↓

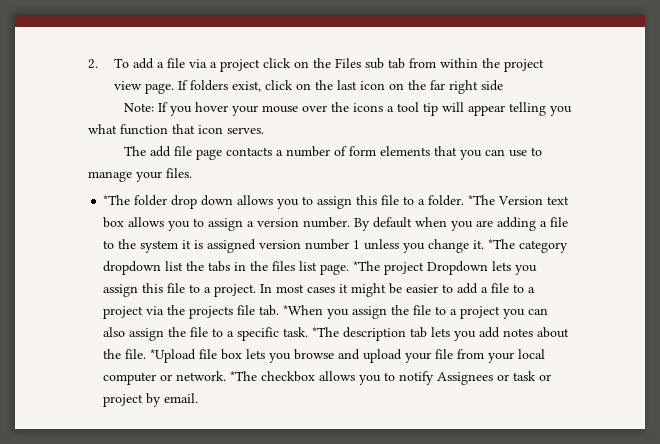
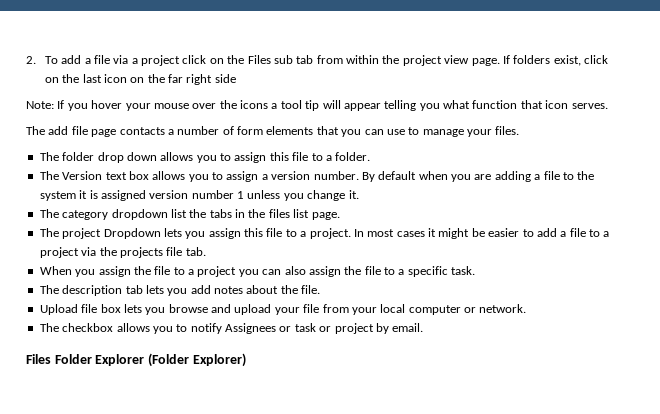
[103,195,131,205] *The -> [39,152,59,161] The
[468,195,496,205] *The -> [39,171,59,180] // The
[488,239,516,249] *The -> [39,209,59,218] // The
[353,261,381,271] *The -> [39,228,59,237] // The
[283,305,324,315] *When -> [39,266,72,275] // When
[312,327,340,337] *The -> [39,285,59,294] // The
[150,349,197,363] *Upload -> [39,304,78,315] // Upload
[230,371,258,381] *The -> [39,323,59,332] // The
(199, 398) none -> [26,353,246,367] // Files Folder Explorer (Folder Explorer)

↑

:: About this task ::
Set down the lines of the records above exactly, apart from the pictures.

:: Completed task ::
[103,195,131,205] *The -> [39,152,59,161] The
[468,195,496,205] *The -> [39,171,59,180] // The
[488,239,516,249] *The -> [39,209,59,218] // The
[353,261,381,271] *The -> [39,228,59,237] // The
[283,305,324,315] *When -> [39,266,72,275] // When
[312,327,340,337] *The -> [39,285,59,294] // The
[150,349,197,363] *Upload -> [39,304,78,315] // Upload
[230,371,258,381] *The -> [39,323,59,332] // The
(199, 398) none -> [26,353,246,367] // Files Folder Explorer (Folder Explorer)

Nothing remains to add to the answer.